When the family was smaller, this was fun. I enjoyed it. Over the years, though, as my extended family has continued to grow, and as my husband’s sons have married and had children, it has become less fun and a little overwhelming.
At first I felt guilty about not wanting to do these things anymore. Then I realized that I was the one that told myself that this is what I needed to do to be a good sister or aunt. There are no laws stating that I must do this. These are things that most people do not do anyway. No one has ever even told me that they expect me to do these things.
I made the rules on what I “needed” to do. Which means that I can change the rules. And I have. And everyone has been very supportive.
I am using this concept for other aspects of the holidays as well. Who made the rule that I must send out holiday letters? I did. I’m not doing it this year, and I may not send out cards next year. With social media, I’m not sure it’s necessary to send cards to stay in touch.
Who made the rule that the house must be decorated so completely? I did.
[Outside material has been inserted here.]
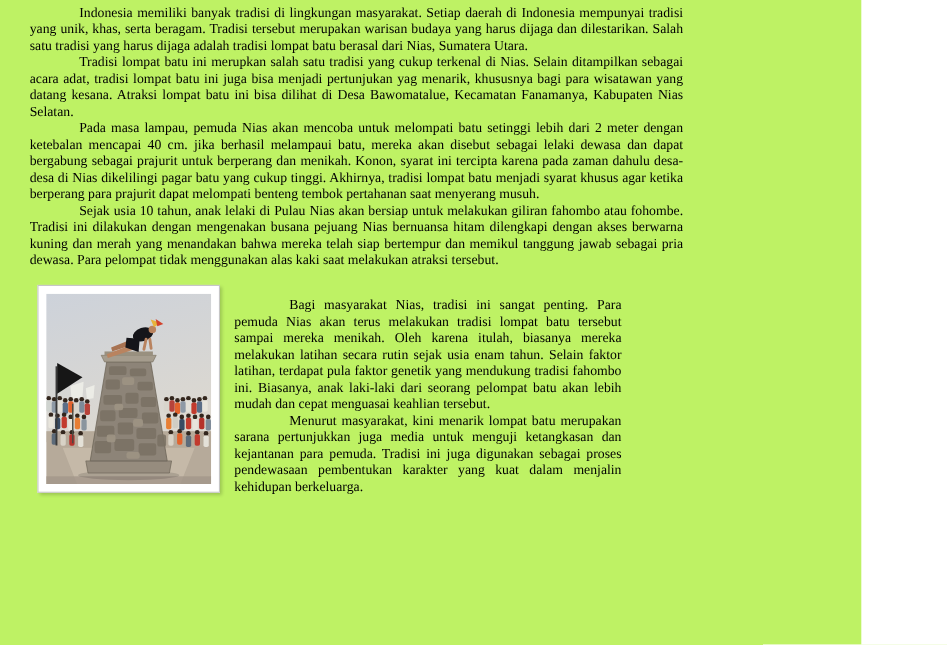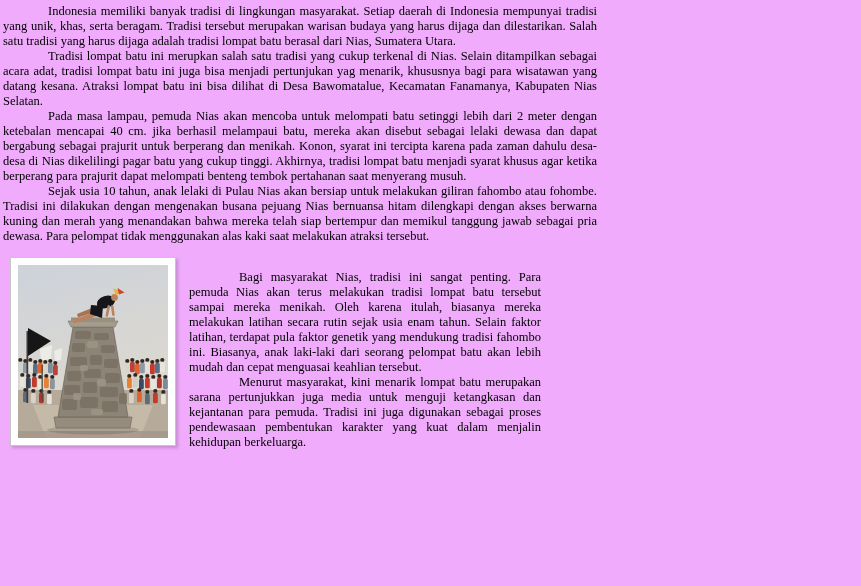"Indonesia memiliki banyak tradisi di" .page { background: #f0abfc -> #bef264; padding-left: none -> 24px; width: 861px -> 759px }
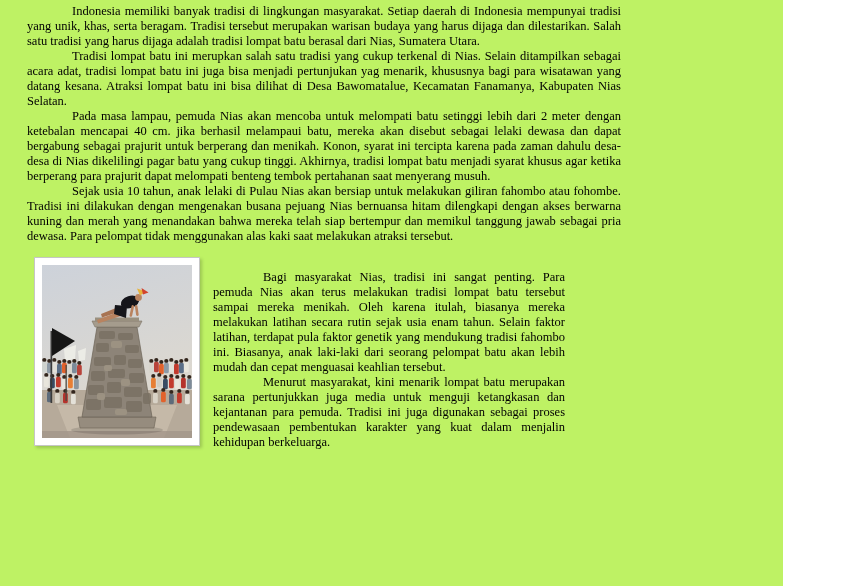"Bagi masyarakat Nias, tradisi ini" .media-row { align-items: flex-start -> center }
We had already decided to limit the decorating because we have a 6-month old kitten that believes everything, breakable or not, is his toy. If I want to decorate more next year, fine. If not, that’s fine, too. No one else really cares. (My husband cares about having a tree, but the rest is fluff.)
Who made the rule that I must cook big holiday dinners for both sides of the family? I did. This year we are doing appetizers for my husband’s side and everyone is bringing something. They really seem to be looking forward to it. I’m not sure what we’ll do for my side, but I already know it will be more convenience and less scratch.
I write and speak on encouraging women to think about what they do, why they do it, and do they want to change. This is another way to think about the same concept. Who made the rules that you must do something? If you did, you can change them if you want.
This is something that you can use for little things, as discussed here, or for big things. Who made your rules on what success means? If you did (and you did) then you can change them if they are not right for you.